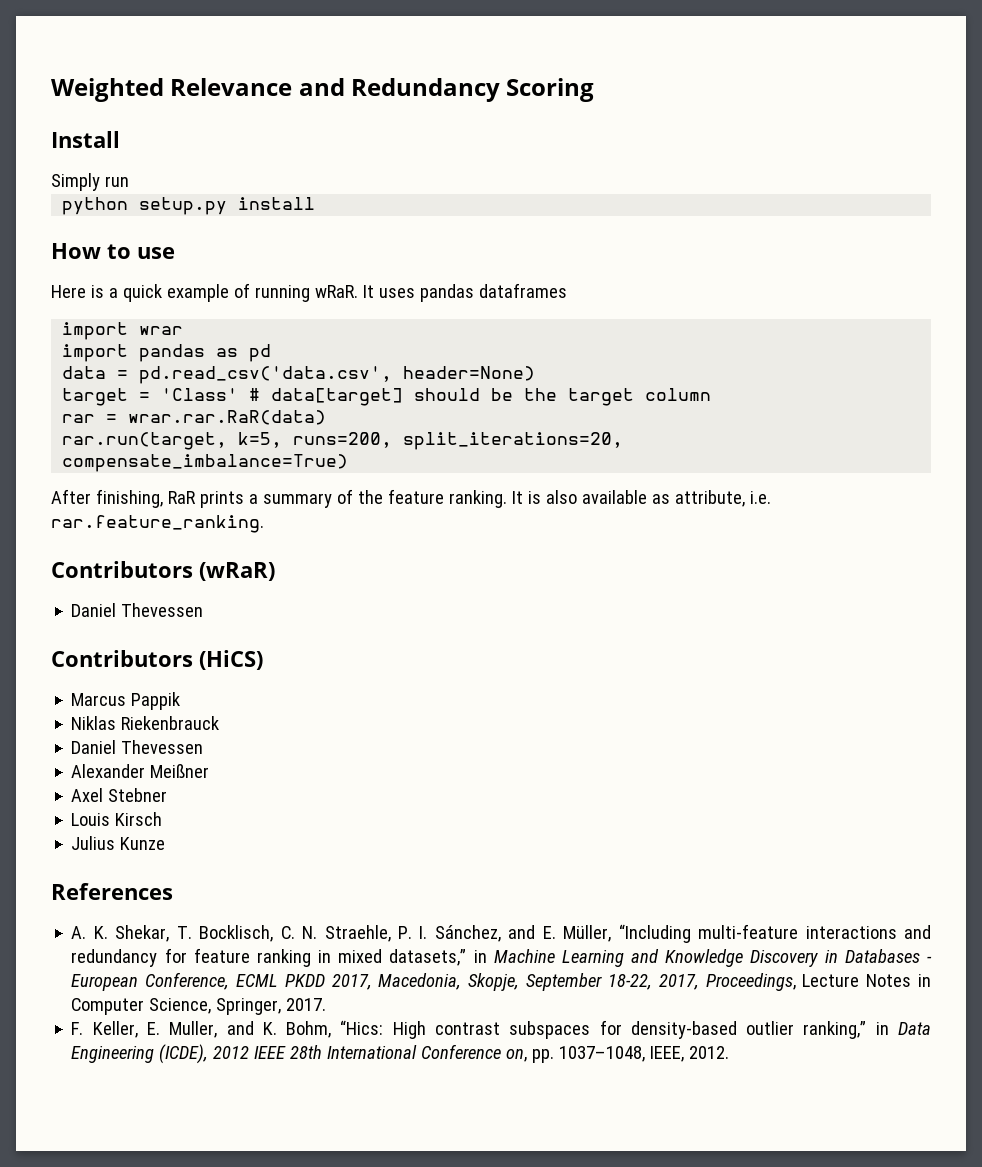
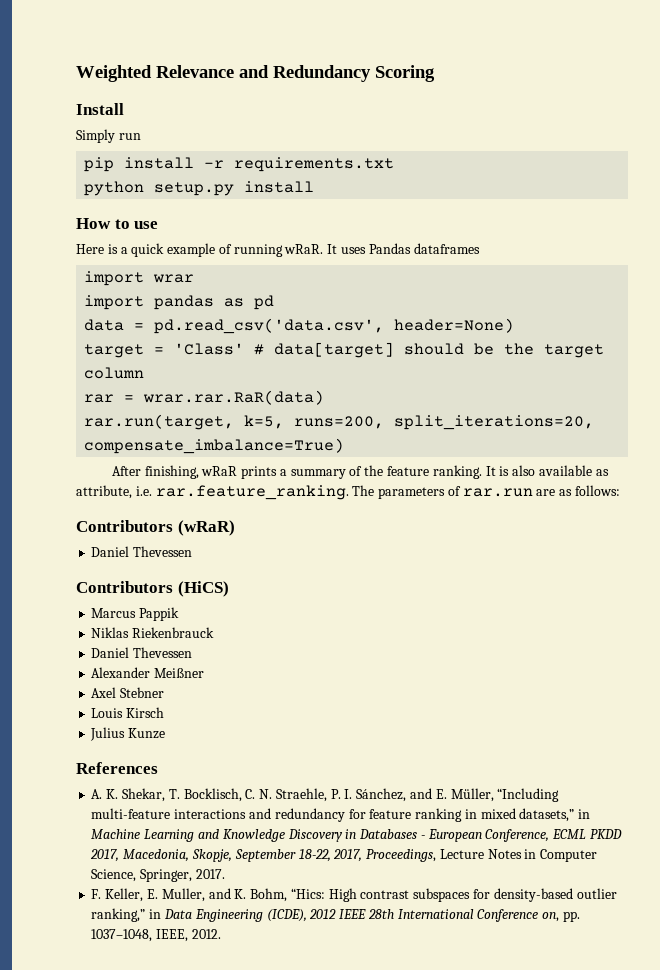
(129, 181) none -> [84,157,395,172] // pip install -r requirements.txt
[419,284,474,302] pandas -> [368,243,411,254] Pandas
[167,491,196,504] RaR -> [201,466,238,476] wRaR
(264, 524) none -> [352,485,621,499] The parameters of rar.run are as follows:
--
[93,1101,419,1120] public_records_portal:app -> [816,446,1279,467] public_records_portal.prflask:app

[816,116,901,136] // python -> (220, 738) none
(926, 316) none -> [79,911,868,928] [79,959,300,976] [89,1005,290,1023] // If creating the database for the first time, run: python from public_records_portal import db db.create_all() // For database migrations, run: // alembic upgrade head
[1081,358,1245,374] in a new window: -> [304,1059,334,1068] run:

■ Task description ■
Look above for the line holding "(926, 316) none" and the line holding "[1081,358,1245,374] in a", then output exactly those two lines and every line between them, nothing more.

■ Exercise answer ■
(926, 316) none -> [79,911,868,928] [79,959,300,976] [89,1005,290,1023] // If creating the database for the first time, run: python from public_records_portal import db db.create_all() // For database migrations, run: // alembic upgrade head
[1081,358,1245,374] in a new window: -> [304,1059,334,1068] run:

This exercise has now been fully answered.